C’est une phrase jusque-là passée inaperçue, mais aux fortes conséquences politiques. Dans sa « lettre aux Français », publiée dimanche 13 janvier, Emmanuel Macron pose la question : « Quel rôle nos assemblées, dont le Sénat et le Conseil économique, social et environnemental, doivent-ils jouer pour représenter nos territoires et la société civile ? Faut-il les transformer et comment ? » Entre les lignes, la question est posée : quel est l’avenir du Sénat ? Sa suppression est l’un des sujets qui revient régulièrement dans le discours des « gilets jaunes », mais aussi dans les cahiers de doléances ouverts depuis plus d’un mois dans de nombreuses mairies.

Au Palais du Luxembourg, le courrier présidentiel passe très mal, plusieurs élus accusant entre les lignes le chef de l’Etat de vouloir affaiblir le Sénat, qui s’est opposé à sa politique à plusieurs reprises depuis le début du quinquennat. « C’est une provocation », s’indigne Patrick Kanner, président du groupe socialiste. « On remet en cause le bicamérisme, qui est l’un des fondamentaux de la Ve République et de la démocratie ! Attention danger ! », ajoute-t-il. « Le Sénat est devenu un contre-pouvoir et c’est le seul aujourd’hui. Or, une démocratie ne se définit pas uniquement pas le suffrage universel, mais aussi par ses contre-pouvoirs », abonde Bruno Retailleau, patron de la majorité LR au Sénat.

Les seuls à être « jetés en pâture »

Selon ce dernier, Gérard Larcher, président de l’institution, n’était pas au courant de la velléité de l’exécutif d’ouvrir aussi clairement le débat sur cette question. Il a eu l’occasion, lundi, d’aborder directement le sujet avec le président de la République puisque les deux hommes ont déjeuné ensemble, avec Edouard Philippe, Richard Ferrand, président de l’Assemblée nationale, et aussi le président du CESE, Patrick Bernasconi.

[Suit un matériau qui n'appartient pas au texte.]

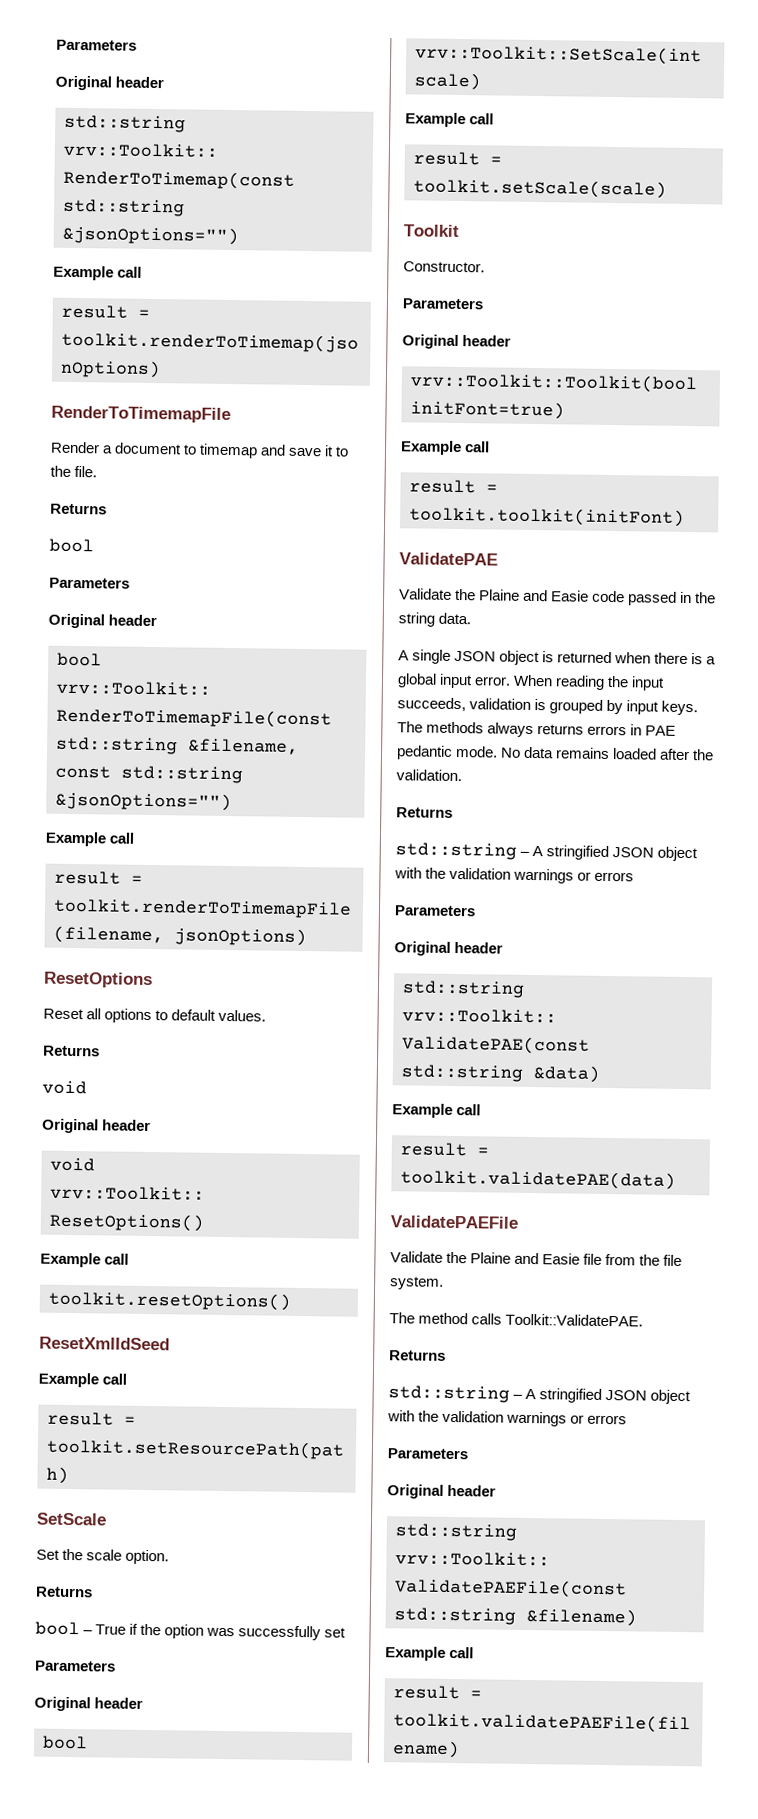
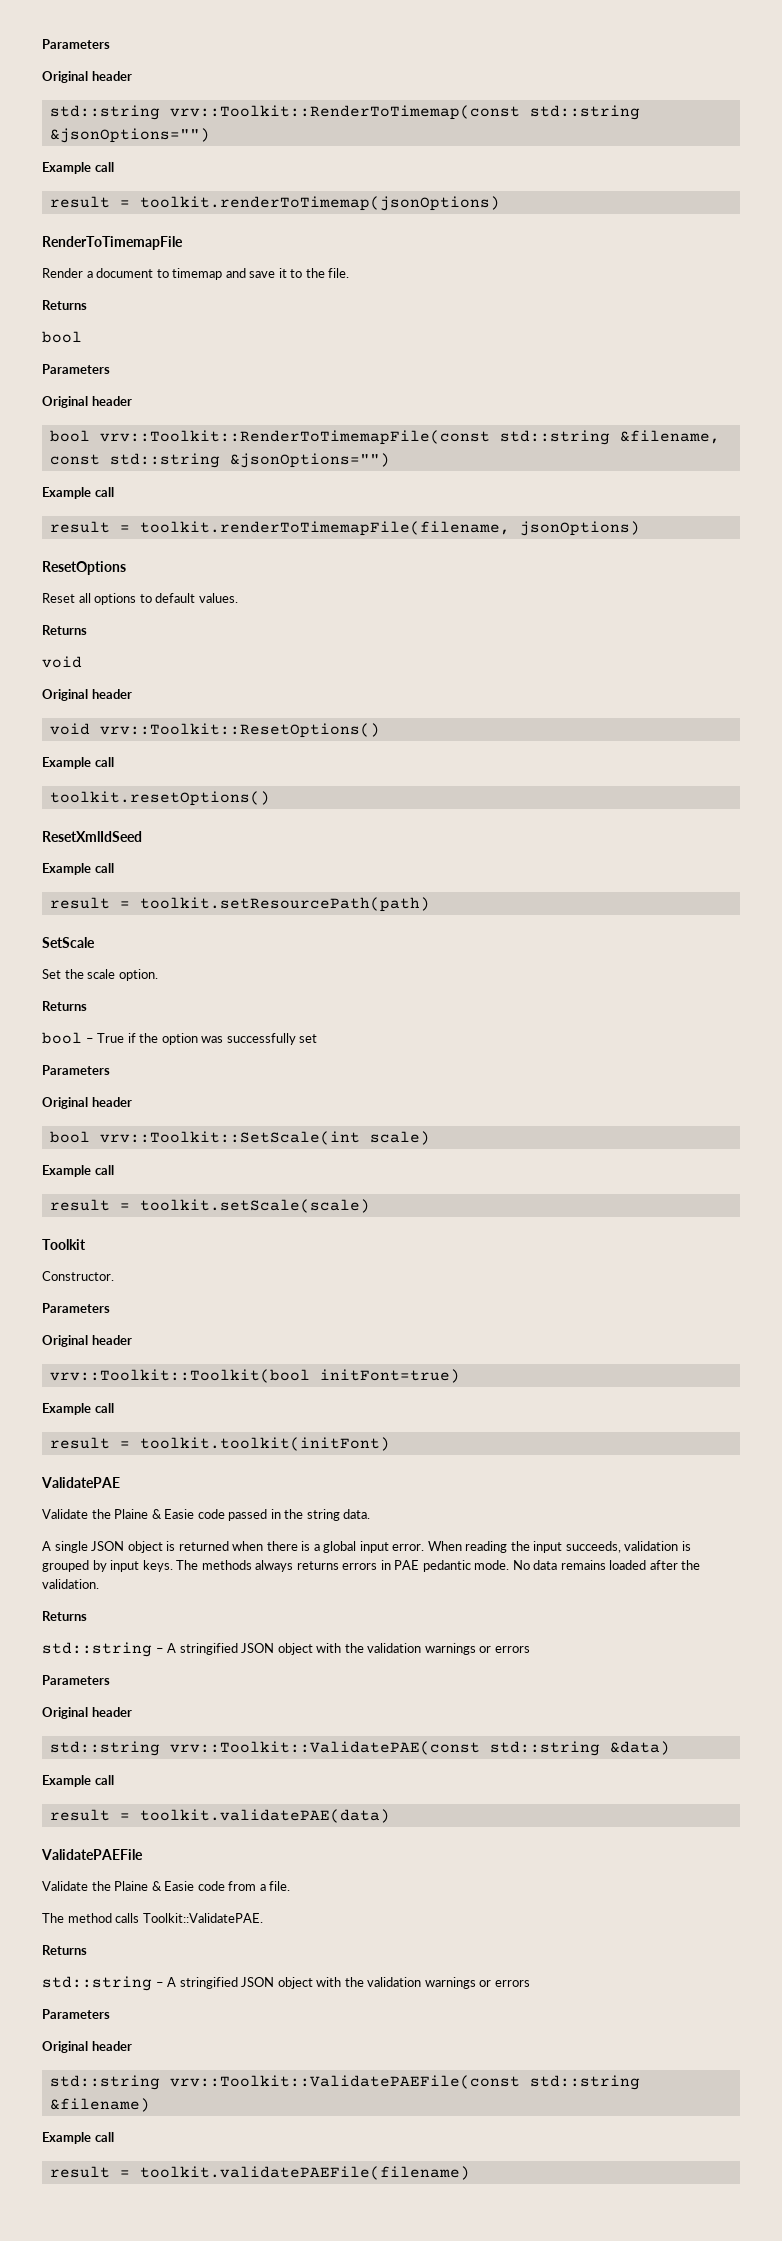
- Validate the Plaine and Easie code passed in the string data.
+ Validate the Plaine & Easie code passed in the string data.
- Validate the Plaine and Easie file from the file system.
+ Validate the Plaine & Easie code from a file.

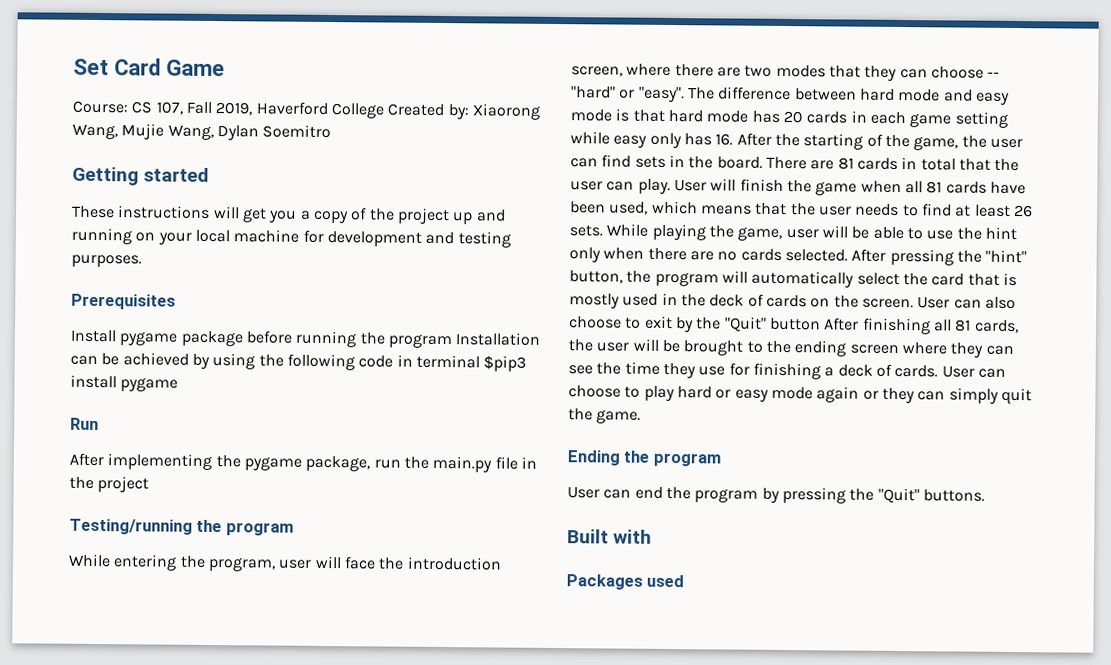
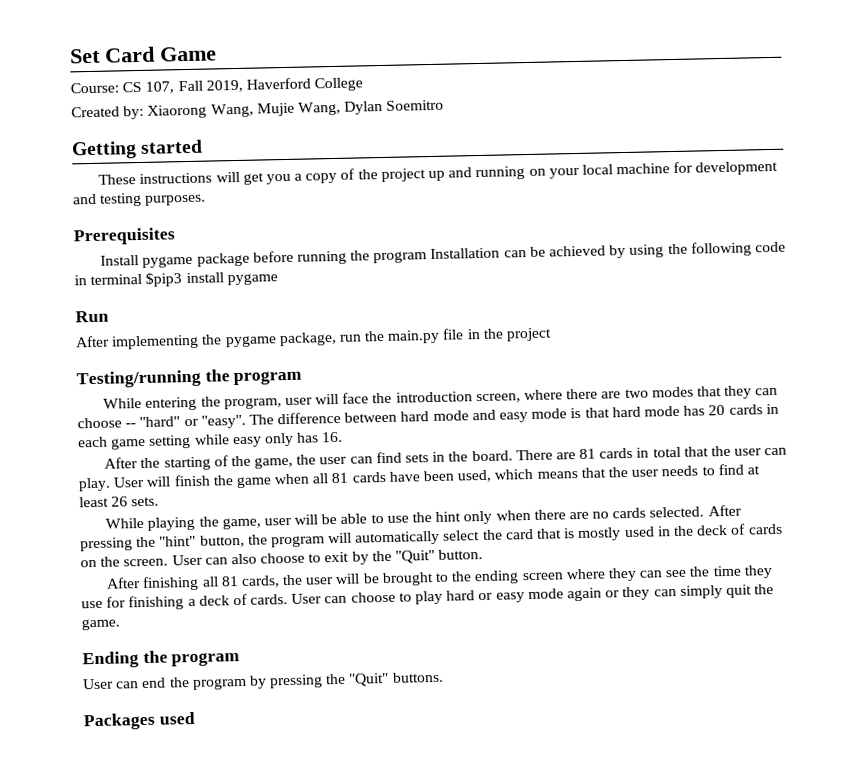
- Course: CS 107, Fall 2019, Haverford College Created by: Xiaorong Wang, Mujie Wang, Dylan Soemitro
+ Course: CS 107, Fall 2019, Haverford College
+ Created by: Xiaorong Wang, Mujie Wang, Dylan Soemitro
- The difference between hard mode and easy mode is that hard mode has 20 cards in each game setting while easy only has 16. After the starting of the game, the user can find sets in the board.
+ The difference between hard mode and easy mode is that hard mode has 20 cards in each game setting while easy only has 16.
+ After the starting of the game, the user can find sets in the board.
- User will finish the game when all 81 cards have been used, which means that the user needs to find at least 26 sets. While playing the game, user will be able to use the hint only when there are no cards selected.
+ User will finish the game when all 81 cards have been used, which means that the user needs to find at least 26 sets.
+ While playing the game, user will be able to use the hint only when there are no cards selected.
- User can also choose to exit by the "Quit" button After finishing all 81 cards, the user will be brought to the ending screen where they can see the time they use for finishing a deck of cards.
+ User can also choose to exit by the "Quit" button.
+ After finishing all 81 cards, the user will be brought to the ending screen where they can see the time they use for finishing a deck of cards.
- Built with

Sur Public Sénat, Marc Fesneau, ministre chargé des relations avec le Parlement, a tenté dès lundi matin de déminer le sujet. « Vous connaissez mon attachement au Sénat », a rappelé celui qui y fut longuement assistant parlementaire, insistant sur le rôle « important et éminent » du Sénat. « C’est la 2e chambre, elle a un rôle d’équilibre dans les institutions, a ajouté le ministre MoDem. Je pense qu’il a un rôle particulier pour porter la voix des territoires, de l’aménagement du territoire, il faudra regarder quelles peuvent être les voies pour renforcer cette place éminente. »

Reste que les sénateurs vivent mal le fait d’être les seuls « jetés en pâture », selon les mots de Bruno Retailleau, par le chef de l’Etat. « Il y a une tentation de profiter de ce débat pour faire avancer des idées qui lui sont chères », s’inquiète le sénateur de Vendée. « Tous les sujets sont traités, sauf un seul : la place du président et le cap qui est le sien. Tout est examinable à condition que chacun prenne sa part », rappelle Patrick Kanner, qui y voit « en filigrane, la volonté de fusionner le CESE et le Sénat ». « La “lettre aux Français” pose la question du Sénat et du CESE, mais pas de question sur l’Assemblée nationale ni sur l’Elysée », a également réagi, sur Twitter, la sénatrice UDI Nathalie Goulet. « Toute l’architecture des pouvoirs doit être repensée, et l’équilibre des pouvoirs mieux assuré revenir au septennat par exemple ! », ajoute-t-elle.

Même sentiment du côté de Philippe Bas, sénateur Les Républicains et président de la commission des lois.

« C’est le rôle de tout le Parlement, y compris l’Assemblée nationale, qui est en question : le Parlement n’est pas assez puissant, les contre-pouvoirs pas assez forts, le contrôle sur le gouvernement insuffisant », écrit sur le réseau social celui qui préside la commission d’enquête sur l’affaire Benalla au Sénat – qui reprend ses auditions cette semaine. « Il y a une volonté d’Emmanuel Macron d’utiliser le débat pour régler un certain nombre de comptes ! », accuse Bruno Retailleau.